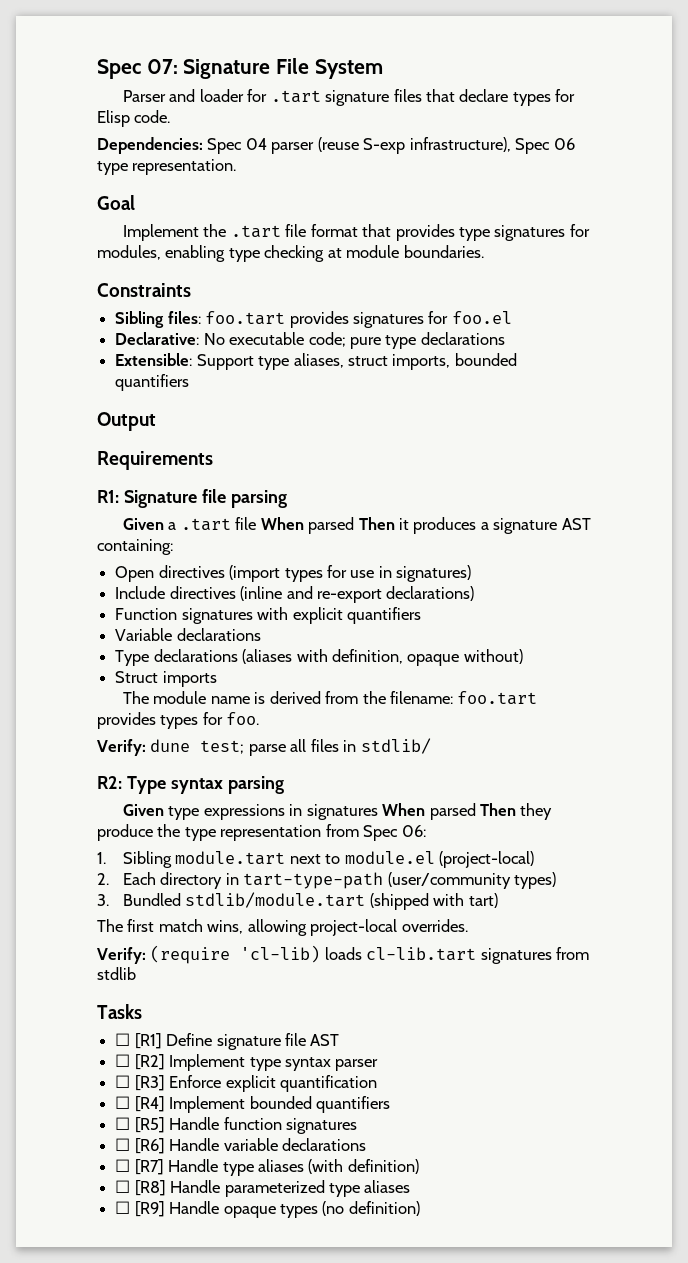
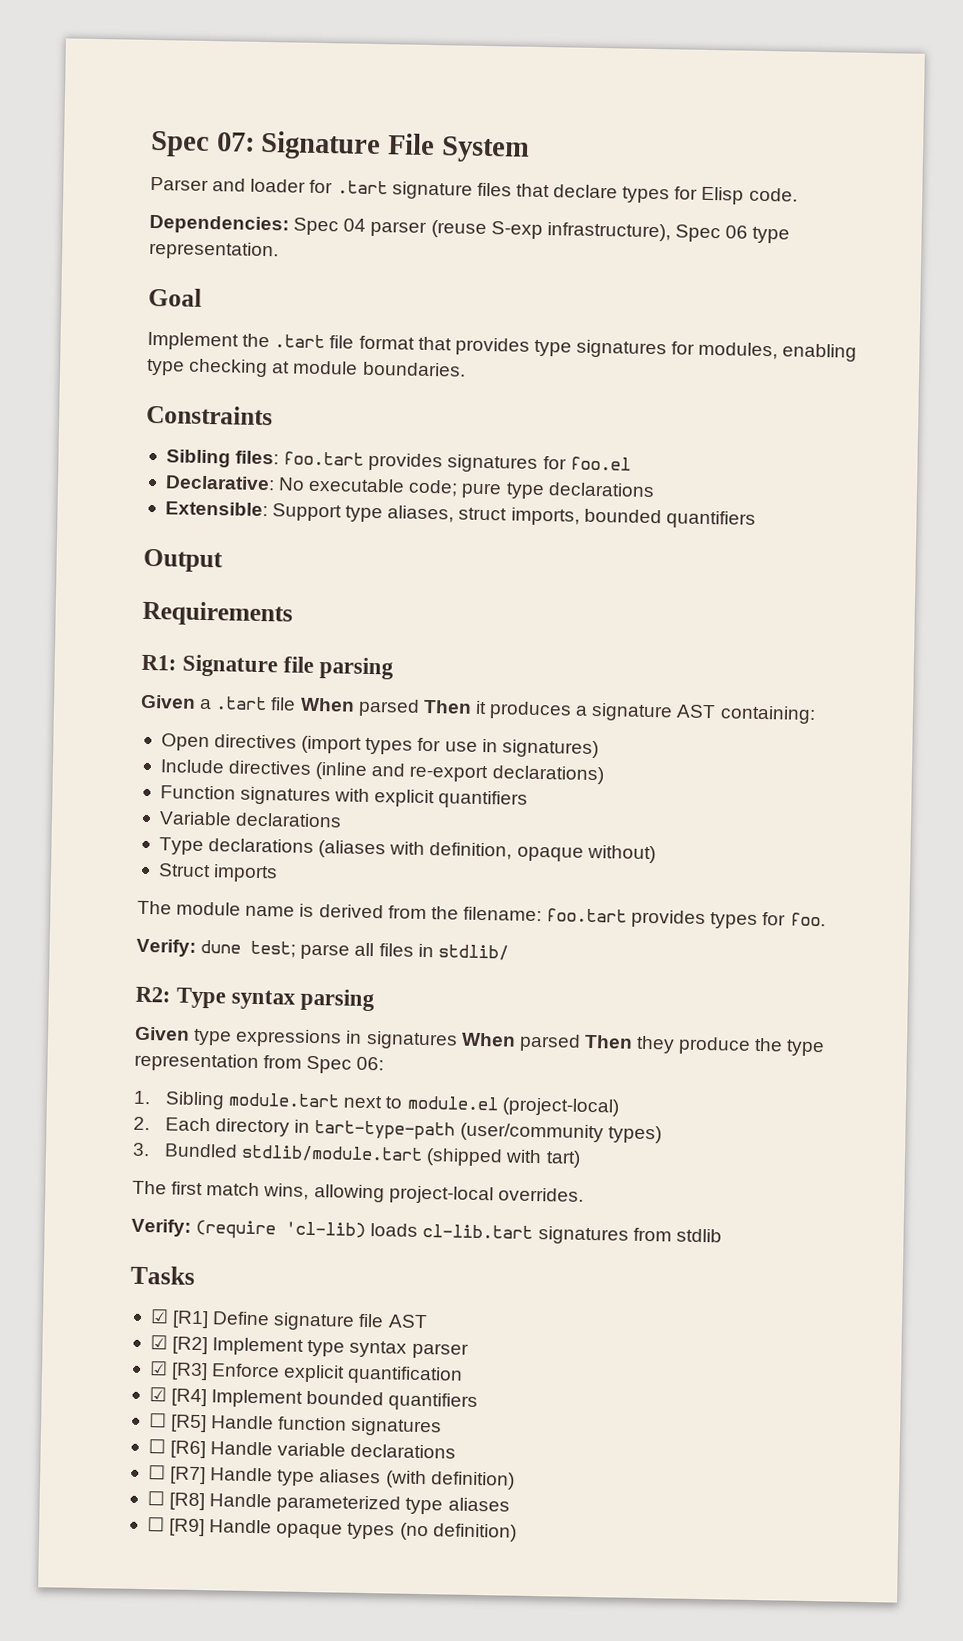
- ☐ [R1] Define signature file AST
+ ☑ [R1] Define signature file AST
- ☐ [R2] Implement type syntax parser
+ ☑ [R2] Implement type syntax parser
- ☐ [R3] Enforce explicit quantification
+ ☑ [R3] Enforce explicit quantification
- ☐ [R4] Implement bounded quantifiers
+ ☑ [R4] Implement bounded quantifiers

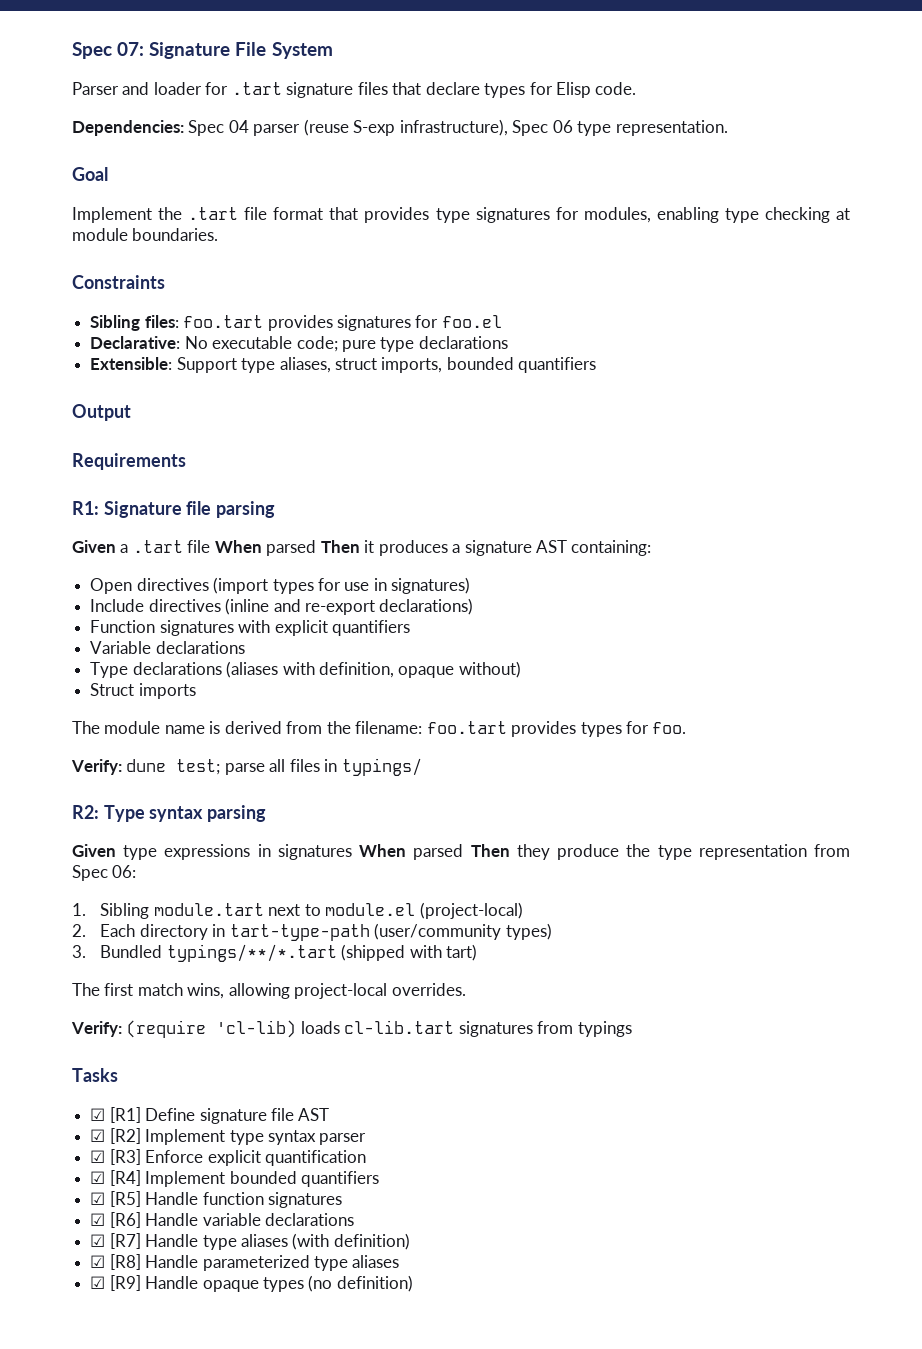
- Verify: dune test; parse all files in stdlib/
+ Verify: dune test; parse all files in typings/
- 3. Bundled stdlib/module.tart (shipped with tart)
+ 3. Bundled typings/**/*.tart (shipped with tart)
- Verify: (require 'cl-lib) loads cl-lib.tart signatures from stdlib
+ Verify: (require 'cl-lib) loads cl-lib.tart signatures from typings
- ☐ [R5] Handle function signatures
+ ☑ [R5] Handle function signatures
- ☐ [R6] Handle variable declarations
+ ☑ [R6] Handle variable declarations
- ☐ [R7] Handle type aliases (with definition)
+ ☑ [R7] Handle type aliases (with definition)
- ☐ [R8] Handle parameterized type aliases
+ ☑ [R8] Handle parameterized type aliases
- ☐ [R9] Handle opaque types (no definition)
+ ☑ [R9] Handle opaque types (no definition)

What to produce
Scan the lines above for "files in typings/" and for "signatures from typings". Repeat exactly the line holding each of them and every line in between.

Output of the task
+ Verify: dune test; parse all files in typings/
- 3. Bundled stdlib/module.tart (shipped with tart)
+ 3. Bundled typings/**/*.tart (shipped with tart)
- Verify: (require 'cl-lib) loads cl-lib.tart signatures from stdlib
+ Verify: (require 'cl-lib) loads cl-lib.tart signatures from typings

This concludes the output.